Hokusai Exposed in Spitalfields

Hokusai - Red Fuji in Fine Weather

There’s a bit of a buzz around about the Hokusai Exposed exhibition at the Old Truman Brewery in Spitalfields. It describes itself as an ‘immersive exhibition of “recreated” works by Hokusai’ which sounds a bit out of the ordinary so I was keen to get down there and see what it’s all about. Starting with finding out just what it means to “recreate” a work of art.

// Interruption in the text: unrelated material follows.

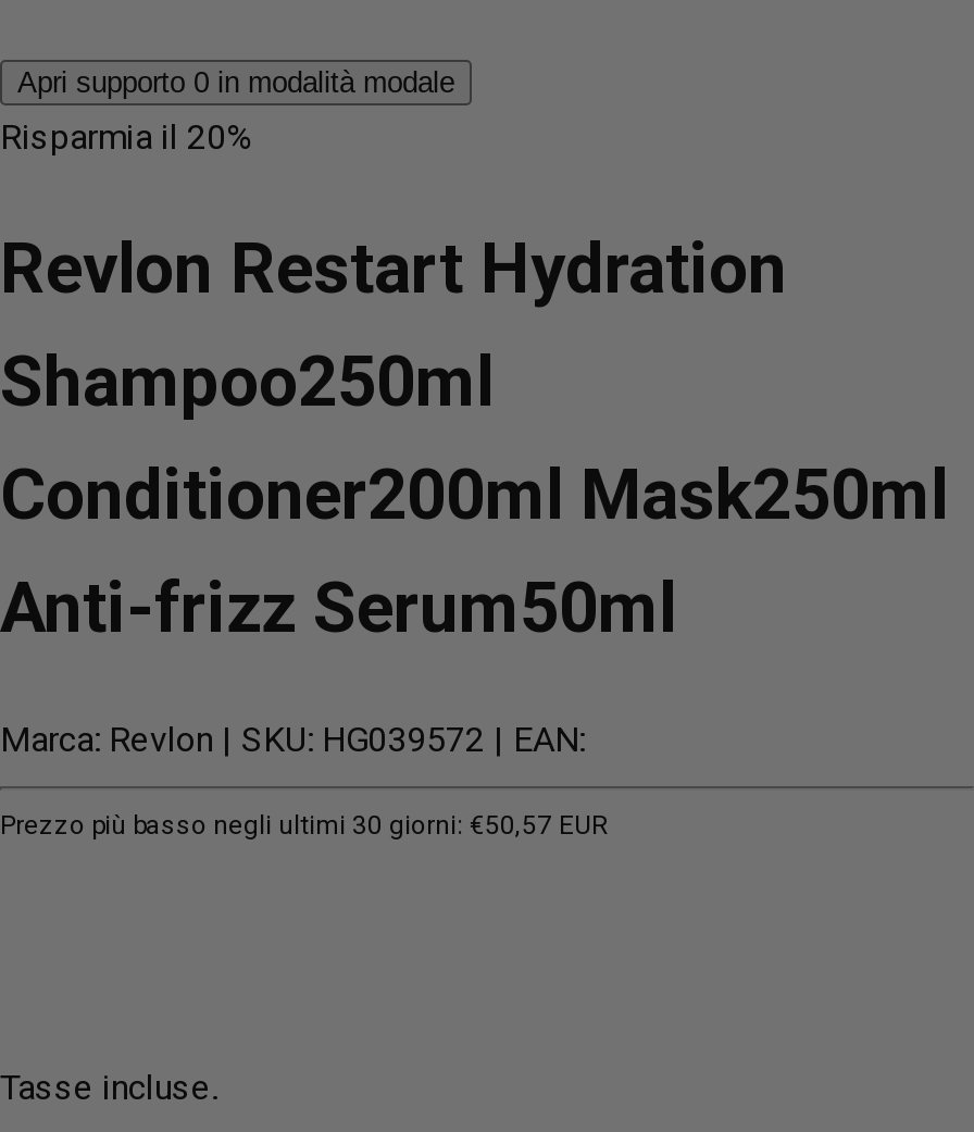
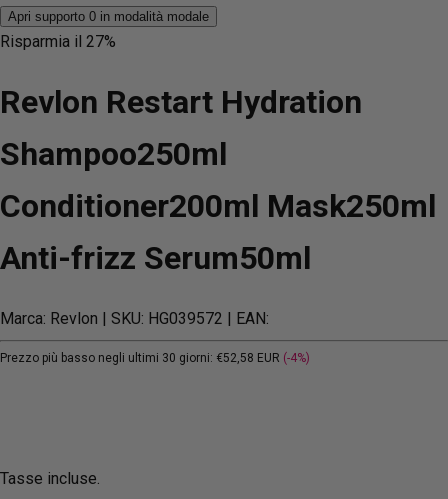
[0,116,252,158] Risparmia il 20% -> [0,32,116,51] Risparmia il 27%
[0,810,609,840] Prezzo più basso negli ultimi 30 giorni: €50,57 EUR -> [0,351,310,365] Prezzo più basso negli ultimi 30 giorni: €52,58 EUR (-4%)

It turns out that it involves using cutting-edge digital imaging technology to reproduce original works, restoring the colour and vitality that has been lost over time. Having started with Vermeer, Dr Shin-ichi Fukuoka of Aoyama Gakuin University moved on to Hokusai, one of the greatest of woodblock print artists, and his series of thirty-six views of Mount Fuji.

Hokusai Exposed

The exhibition is in two parts; upstairs is a display of the recreated works, UV printed onto canvas. While it’s good to see the full set of thirty-six together, they are conventionally displayed as in a normal gallery.

Hokusai Exposed

It would have been interesting to see more analysis of the process and a side-by-side comparison with faithful reproductions of the originals. However, all your favourites are here (Great Wave off Kanagawa, anyone?), sometimes shown on a much larger scale than the original prints. For me, it was the chance to see the less popular images that was most enjoyable, like this print, Hakone Lake in Sagami Province,

Hokusai Exposed

Or this one, Honganji Temple at Asakusa.

Hokusai Exposed

The fun starts downstairs, in the ‘rebirthing canal’. This is dark – very dark – but you’re given a little Japanese lantern to light your way around the various rooms.

Hokusai Exposed

There is, inevitably, a shunga (erotic art) room, which I’m afraid I rather skipped over, being shunga-d out after the British Museum exhibition. But one fun feature is that some shunga images are in 3D and you’re given a pair of those old-style cardboard 3D glasses, with one red and one green lens, on the way in.

The Kaidan (ghost) room offers a welcome opportunity to see some of Hokusai’s humorous images of ghosts. In spite of the spooky soundtrack they’re not very frightening so if you’re looking for a Halloween night out, go for somewhere creepier.

The best of this section is the large screen on which a sequence of Hokusai’s images is projected. This gives a close up view and brings out the zinging colours of the recreations.

Hokusai Exposed

Hokusai Exposed

Hokusai Exposed

The show zooms in on details from Hokusai’s work, both from the Thirty-six Views of Mount Fuji series and others. It’s quite revealing – for instance it illustrates how often Hokusai includes little groups of picnickers in the background (or foreground).

Hokusai Exposed

For shunga fans, it includes the notorious Dream of the Fisherman’s Wife (the one with an octopus doing unmentionable things).

On the way out there is a sake bar and a well-stocked gift shop.

Hokusai Exposed

The exhibition runs until 17th November. Entry costs £5 (kids under 11 go in free but aren’t allowed in the shunga part) and you can pre-book tickets on the Hokusai Exposed website. It’s open Sunday to Thursday 10am to 6pm, Friday and Saturday 10am to 9pm. Finding it in the large Old Brewery complex is a little tricky – it’s on Dray Walk, next to the Casio G-Shock shop.

Hokusai Exposed

8 thoughts on “Hokusai Exposed in Spitalfields

  1. The idea that they would recreate works in this manner really interests me and I have to wonder if we’ve got it right this time? I’m sure we do but when I visited Sforza Castle in Milan, they showed us a section of da Vinci’s Sala Delle Asse fresco which had been retouched about 100 years ago in garish, Art Nouveau tones. They’ve had to chip away faithfully at the retouches to reveal the far more subtle tones of da Vinci’s original creation.


  2. that is such an awesome idea for a hokusai exhibit. ukiyo-e, the woodblock print style of art hokuksai was so famous for, was specifically designed to be mass produced for almost no cost. i think it is very true to the art form to reproduce the artwork in a new and modern way. i would like to think hokusai would be proud.

    cool post, i enjoyed reading it.